Itulah yang difirmankan oleh Allah subhanahu wa Ta’ala. Pembaca yang budiman mungkin pernah melihat dengan mata kepala sendiri atau di media yang memberitakan seorang muslim mengalami depresi hingga melakukan bunuh diri. Mengapa demikian, padahal Allah telah melarang mereka untuk berputus asa?
Jawabannya ternyata cukup sederhana. Pada hakikatnya, semua manusia memiliki kadar keimanan yang berbeda-beda. Alhasil, berbeda pula kadar tawakalnya. Akhirnya, beda pula sikap atau respon ketika diberi ujian oleh Allah Subhanahu wa Ta’ala.
Memang tak ada makhluk yang sempurna nasibnya. Manusia tak selalu mujur dan bejo. Kadang ia harus dihadapkan dengan pahitnya hidup. Bukan untuk mereka tumbang apalagi agar mereka berhenti berjuang. Akan tetapi mereka mengalami pahit agar mereka tumbuh dan berkembang. Sebab, manusia belajar dari pengalaman dan kesalahan. Jika tidak pernah gagal, mereka tak akan tahu cara untuk bangkit dan mencoba lebih baik lagi.
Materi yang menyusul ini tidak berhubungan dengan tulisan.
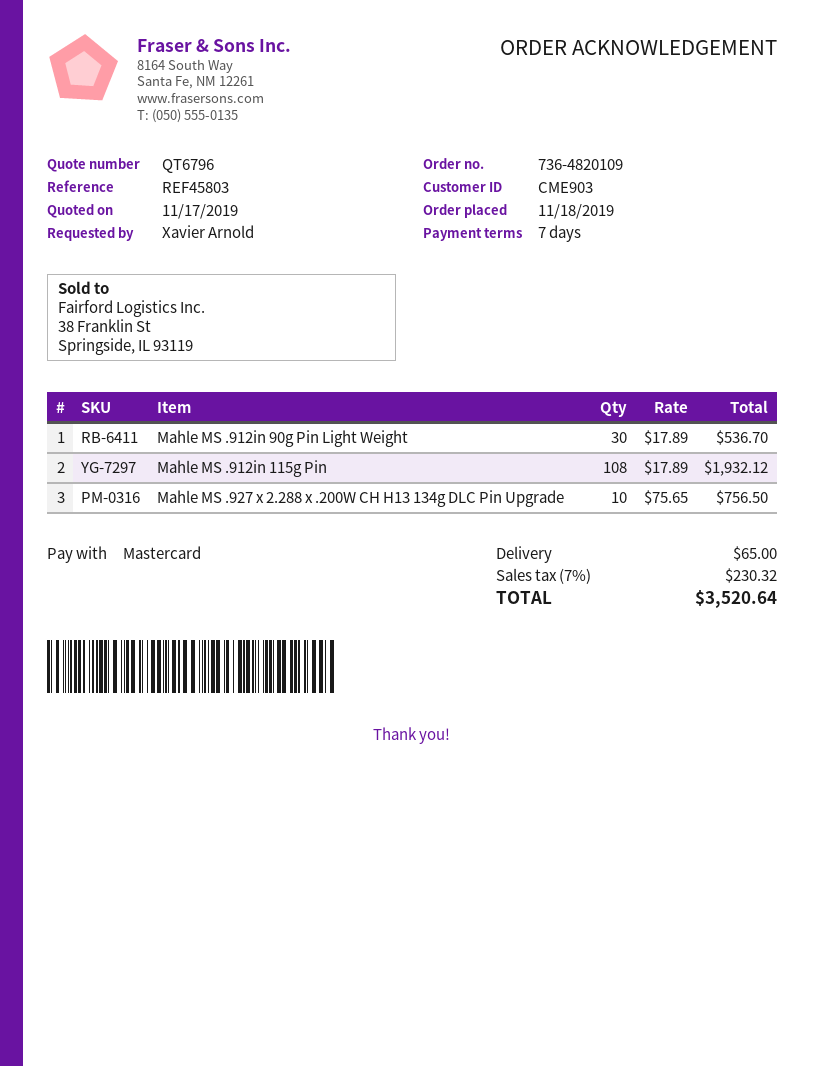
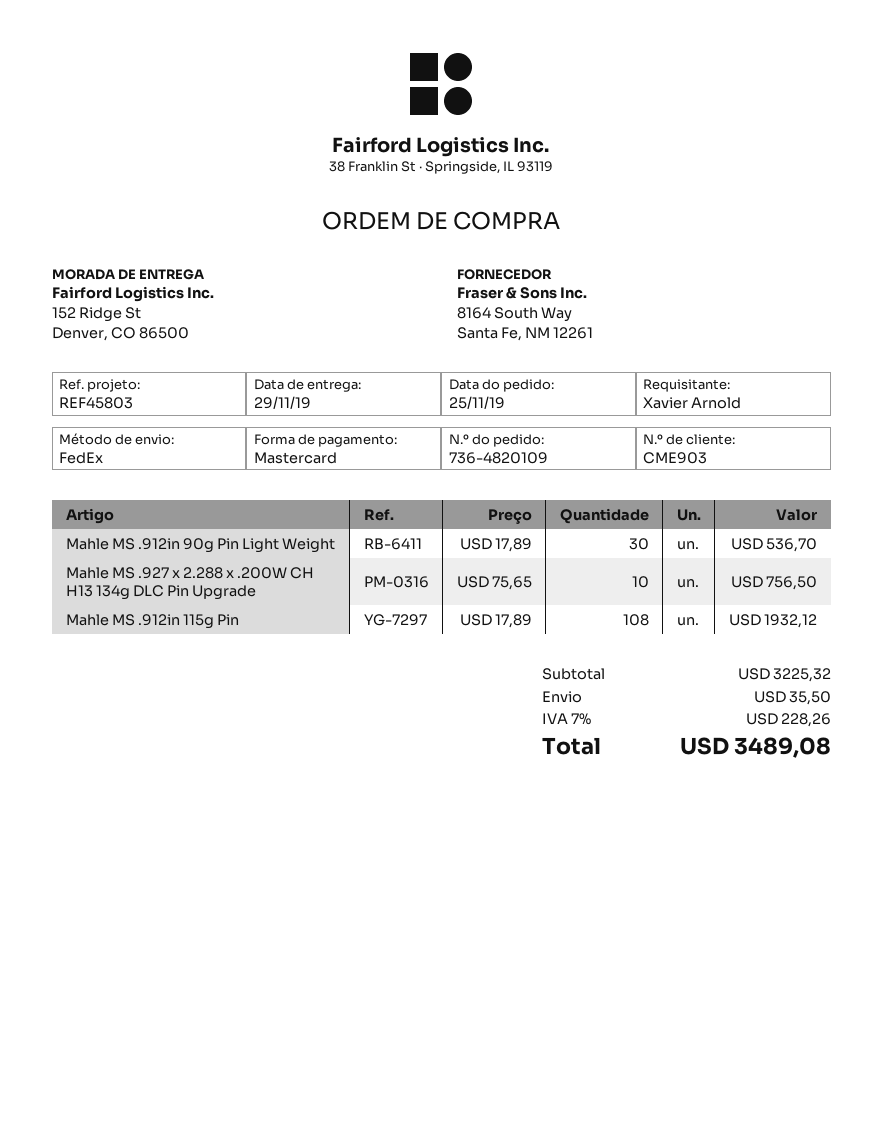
order date: 2019-11-18 -> 2019-11-25
shipping: 65.00 -> 35.50
tax: 7% = 230.32 -> 7% = 228.26
total: 3520.64 -> 3489.08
Di sisi lain, terdapat hikmah yang mesti kita sadari ketika kita dilanda musibah. Memang yang namanya musibah itu tidak menyenangkan. Akan tetapi, ada kabar gembira dari Rasulullah ﷺ, beliau bersabda:
مَا مِنْ مُصِيبَةٍ تُصِيبُ الْمُسْلِمَ إِلاَّ كَفَّرَ اللَّهُ بِهَا عَنْهُ حَتَّى الشَّوْكَةِ يُشَاكُهَا.
Artinya:
“Tidaklah suatu musibah yang menimpa seorang Muslim melainkan Allah akan menghapus (dosa orang itu) dengannya, bahkan duri yang menyakitinya sekalipun.” Hadits Sahih Riwayat al-Bukhari: 5209
Berangkat dari hadist tersebut, musibah pun bisa kita anggap sebagai nikmat, karena bisa menghapus dosa. Jika kita telaah lagi musibah atau yang sering dikatakan artis sinetron “cobaan” membuat kita menjadi insan yang sabar dan lebih kuat.
Pembaca yang budiman, cobaan pasti ada, mushibah sudah pasti terjadi karena Allah yang menghendaki. Memang kita tidak bisa menghindari, tapi kita bisa menyikapi. Tentunya dengan bijak, dengan sabar dan tentunya ikhlas dengan apa yang sudah menjadi ketetapan Allah subhanahu wa ta’ala.
Ada petuah bijak yang mengatakan “Hidup itu pasti penuh dengan cobaan. Jika tak ingin tertimpa cobaan, ya jangan hidup.” Petuah tersebut juga kita harus pikirkan secara bijak. Wahai pembaca yang budiman, petuah tersebut bukan untuk membuat kita menyerah karena pasti ada cobaan. Akan tetapi, kita diminta untuk menyiapkan diri untuk memberikan respon yang bijak jika memang dilanda cobaan.
Apa yang terjadi pada pembaca hari ini, bukanlah untuk membuat pembaca pasrah dan berpangku tangan terhadap keadaan. Cermatilah! Kata “Ya sudahlah” tidak tepat jika keluar dari mulut kalian. Kenapa? Tentunya itu hanya hari ini, paling mentok ya besok atau lusa, dan itu pun jika kalian dapat menyikapinya dengan arif dan bijak.
Jangan mengatakan “Ini sudah nasib.” Bukan! Keadaan bisa berubah jika kita mau memperjuangkannya. Kita memang miskin hari ini, tapi besok? Lusa? Atau hari setelahnya tidak ada yang tahu kecuali Allah.
Sekarang kita miskin, kita depresi, kita patah hati, tapi kita tak boleh menyerah, karena ada hari esok yang harus kita perjuangkan, ada nasib yang harus kita ubah, ada hati yang harus kita bahagiakan. Pertanyaannya, apakah kita mau memperjuangkan diri kita yang sekarang?Gustiawan/red.